I am trying to recover the original form (1) using the Hamiltonian formulation above.

To orient yourself, recall the standard Hamiltonian equations of motion for a system with $N$ coordinates labeled by index $i$: $$ \frac{\partial H}{\partial p_i} = \dot q_i $$ $$ \frac{\partial H}{\partial q_i} = -\dot p_i\;. $$

When we start to treat the index $i$ as continuous rather than discrete, we switch to a continuous label $x$ and we switch from a sum over $i$ to an integral over $x$. We also switch to saying that $H$ is a functional of $q(x)$ rather than a function of the $q_i$, etc.

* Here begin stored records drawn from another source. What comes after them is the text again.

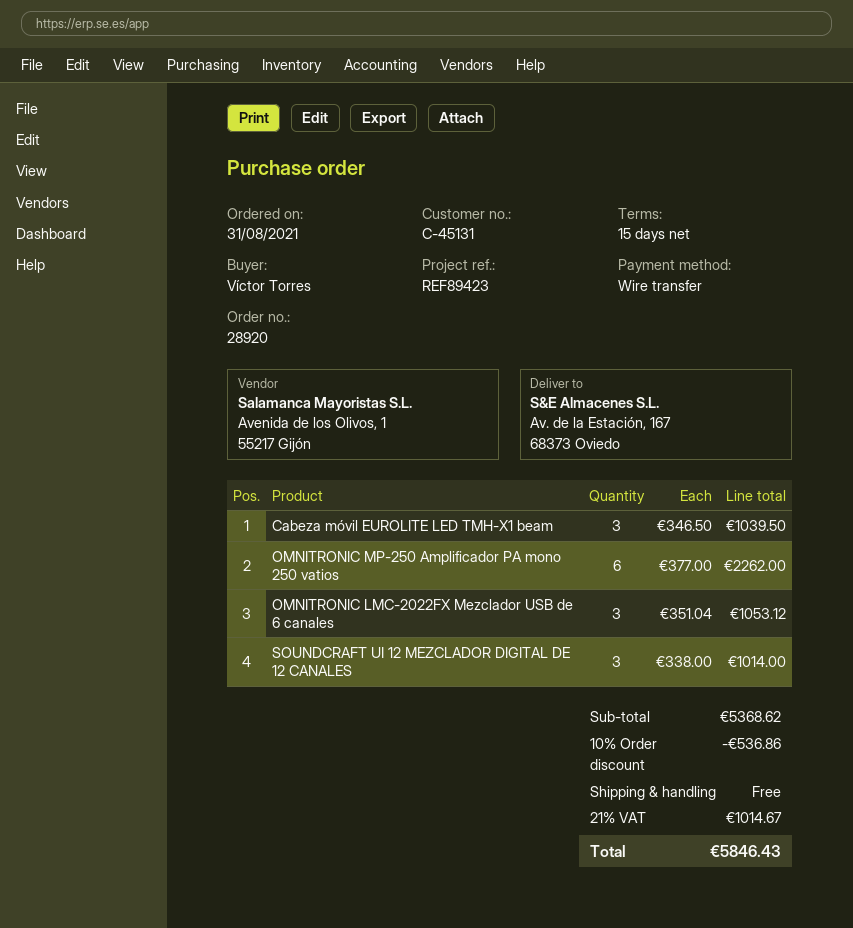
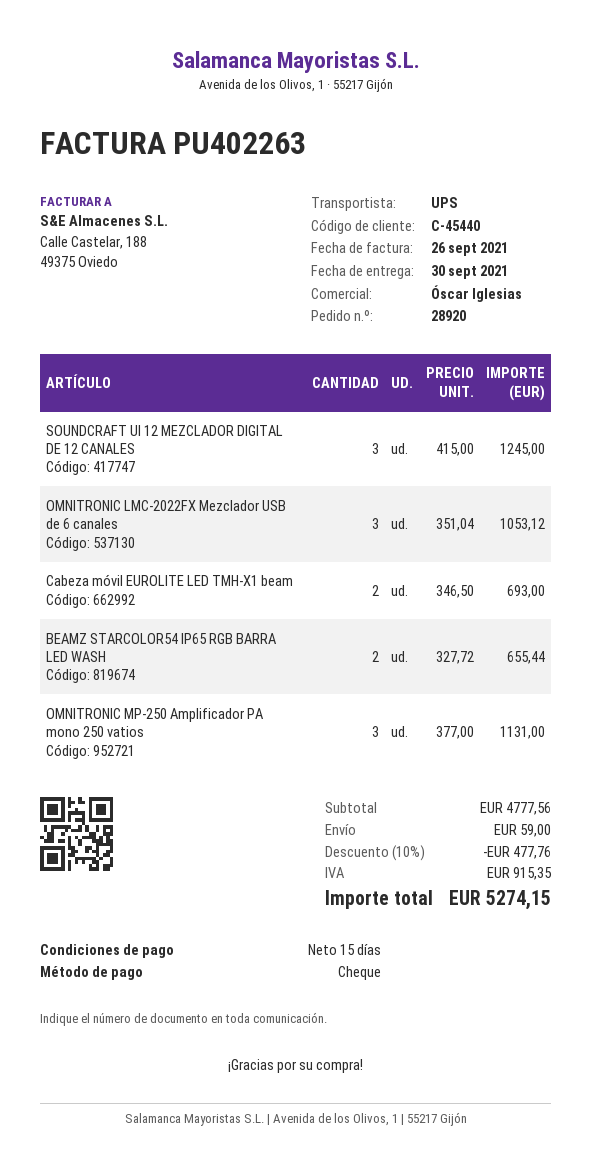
customer number: C-45131 -> C-45440
payment method: bank transfer -> cheque
Cabeza móvil EUROLITE LED TMH-X1 beam: 3 x 346.50 = 1039.50 -> 2 x 346.50 = 693.00
OMNITRONIC MP-250 Amplificador PA mono 250 vatios: 6 x 377.00 = 2262.00 -> 3 x 377.00 = 1131.00
SOUNDCRAFT UI 12 MEZCLADOR DIGITAL DE 12 CANALES: 3 x 338.00 = 1014.00 -> 3 x 415.00 = 1245.00
BEAMZ STARCOLOR54 IP65 RGB BARRA LED WASH: none -> 2 x 327.72 = 655.44
subtotal: 5368.62 -> 4777.56
discount: 10% = 536.86 -> 10% = 477.76
shipping: 0.00 -> 59.00
tax: 1014.67 -> 915.35
total: 5846.43 -> 5274.15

The continuum generalization of Hamilton's equations of motion are: $$ \frac{\partial H}{\partial p(x)} = \dot q(x) $$ and $$ \frac{\partial H}{\partial q(x)} = -\dot p(x)\;, $$ where I am going to keep using the $\partial$ notation rather than the $\delta$ notation, even for functional derivative, but you can use whatever notation you like.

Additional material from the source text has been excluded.